When we blame, the unspoken assumption is that somebody has power but is not using it. We need to understand the difference between having and using power.
Our actions are always a result of a combination of micropower and macropower, which means that there is a combination of power and powerlessness.
How can we hold anybody accountable for their actions if there is a degree of powerlessness? How can be blame? How can we punish? This should connect to a discussion about prisons. Literature on why, when prisons function as punishment, they are ineffective (and even harmful). The idea of consequences - what we try to apply with our children. Actions should have consequences so that we learn from them and grow. But they should not lead to punishment.
understanding how power works leads to a different mindset: instead of thinking prof other people as trying to trick you, hurt you, blaming them for the problems you experience, you can think about all of you together being caught in the same systems that is beyond control or even full understanding of any specific individuals empathy and curiosity
Arguing about responsibility: what one cannot or can do. Can you resist propaganda? We don’t know what the other person can or cannot do but we all the time make assumptions
Problems come when people don’t recognize their power, because it means they don’t recognize their responsibility (but the other way around as well, if you think you have power over what you done, it will drive you crazy; if you think someone has power over what he/does not, you will be barking on the wrong tree, trying to make this person chance things that they cannot change)

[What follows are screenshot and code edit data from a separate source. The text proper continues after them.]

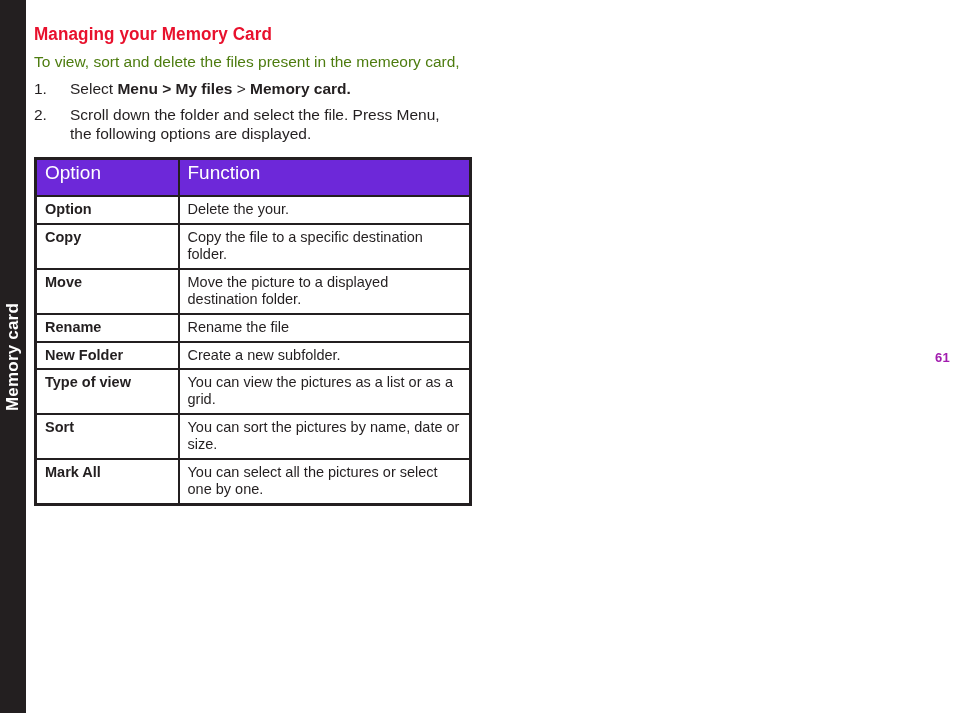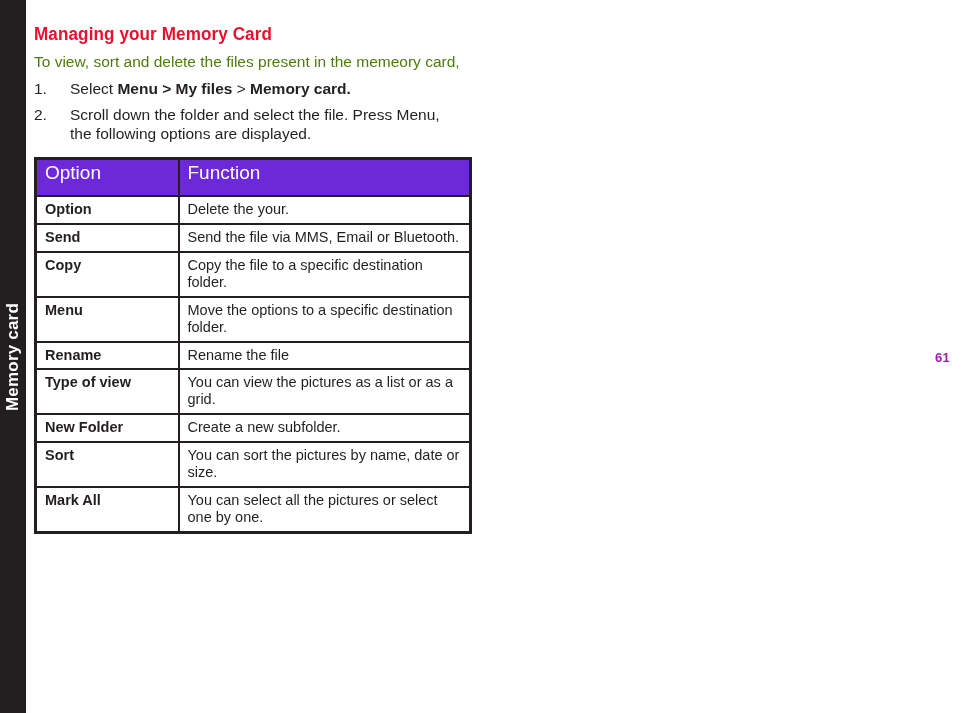"Send" tr { html: <tr> <td>Send</td> <td>Send the file via MMS, Email or Bluetooth.</td> </tr> -> none }
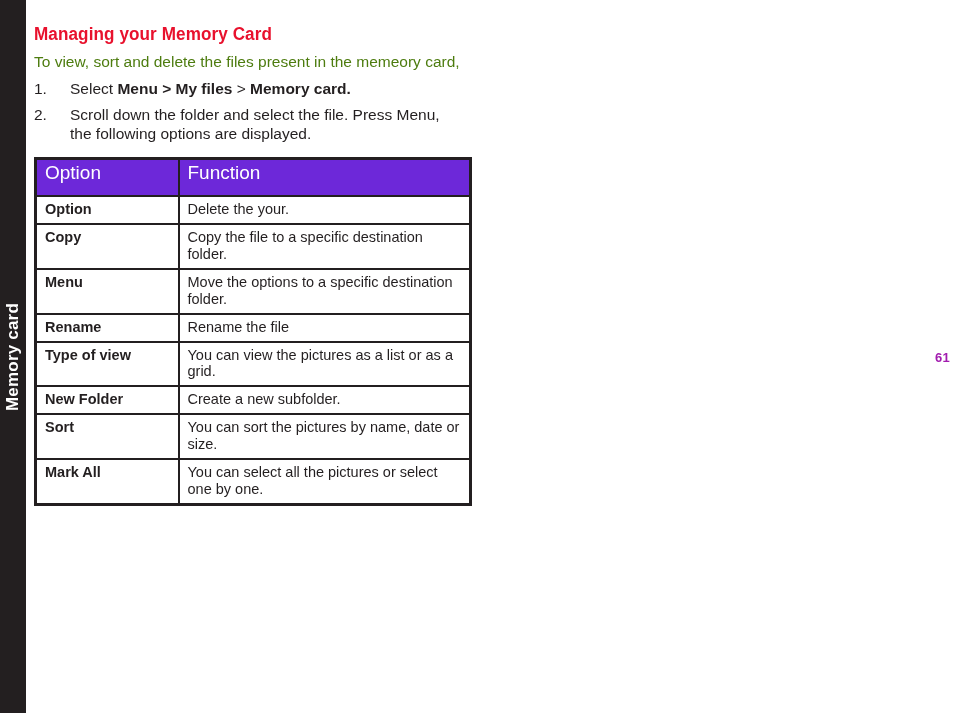"Menu" td.opt { text: Menu -> Move }
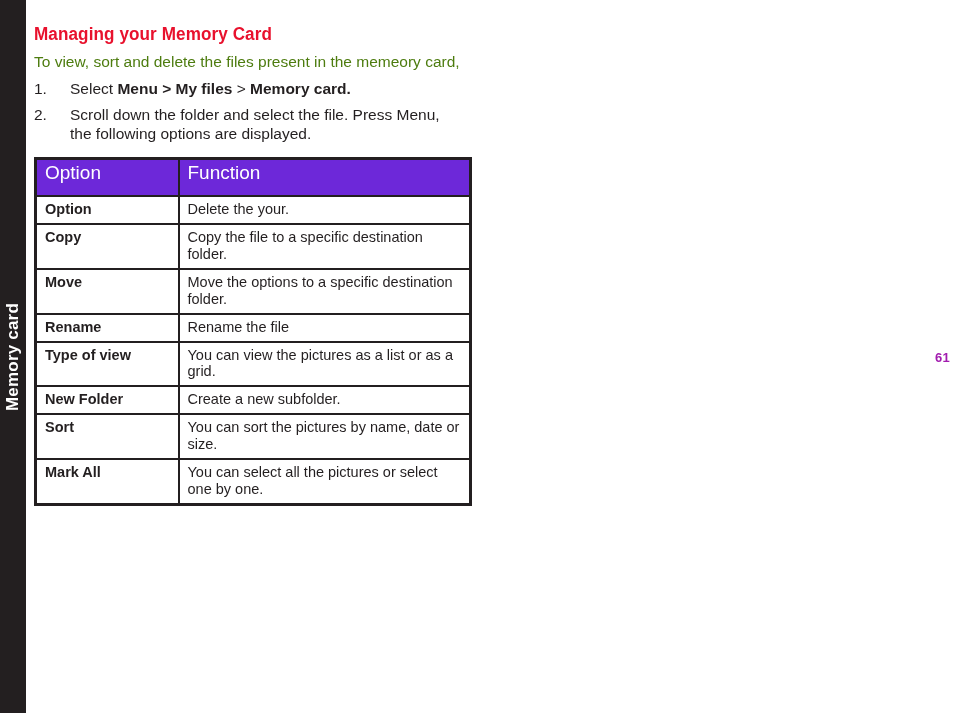"Move the options to a" td { text: options to a specific -> picture to a displayed }
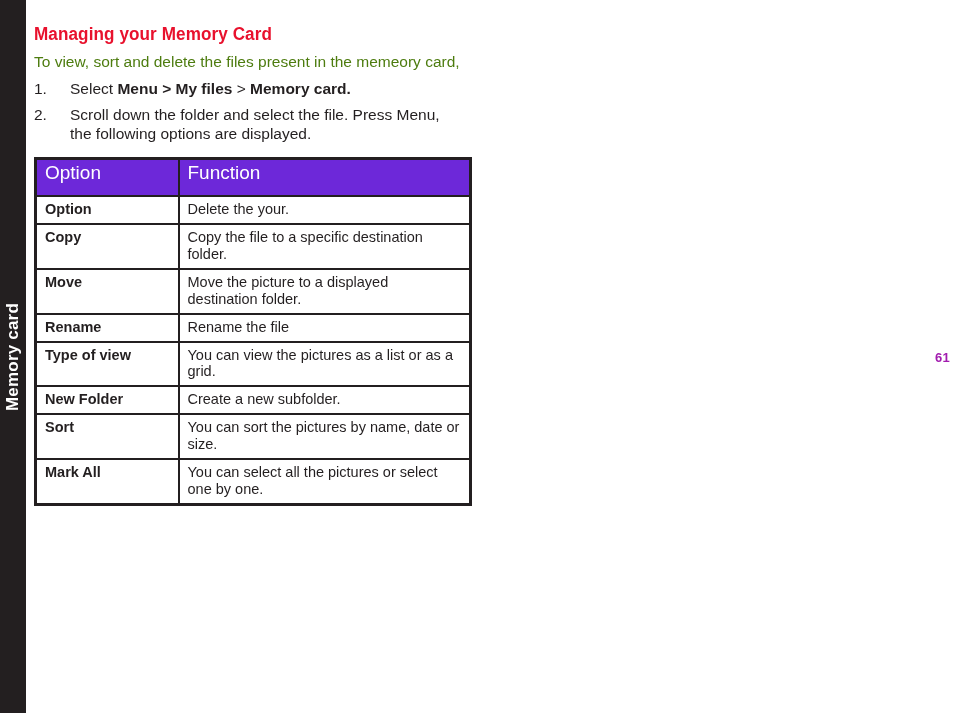"Type of view" tr { order: before "New Folder" -> after "New Folder" }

It's complicated because sometimes we do need to call somebody out for doing a certain thing that is causing harm. So if you understand this as blame, then i do think that there is a place for blame, or rather for calling our responsibility. But we should not get lost in blame: finding one person responsible for certain harm will not help us undersand deeper roots of the problem. Connect to the Medium essay about combining empathy with resistance.
A lot of our disagreements and misunderstandings are about power, not not because some people have more power than others but because we assume that other people have more power than they actually do. We blame people for problems and wrongs assuming that these problems are a result of their free conscious choices.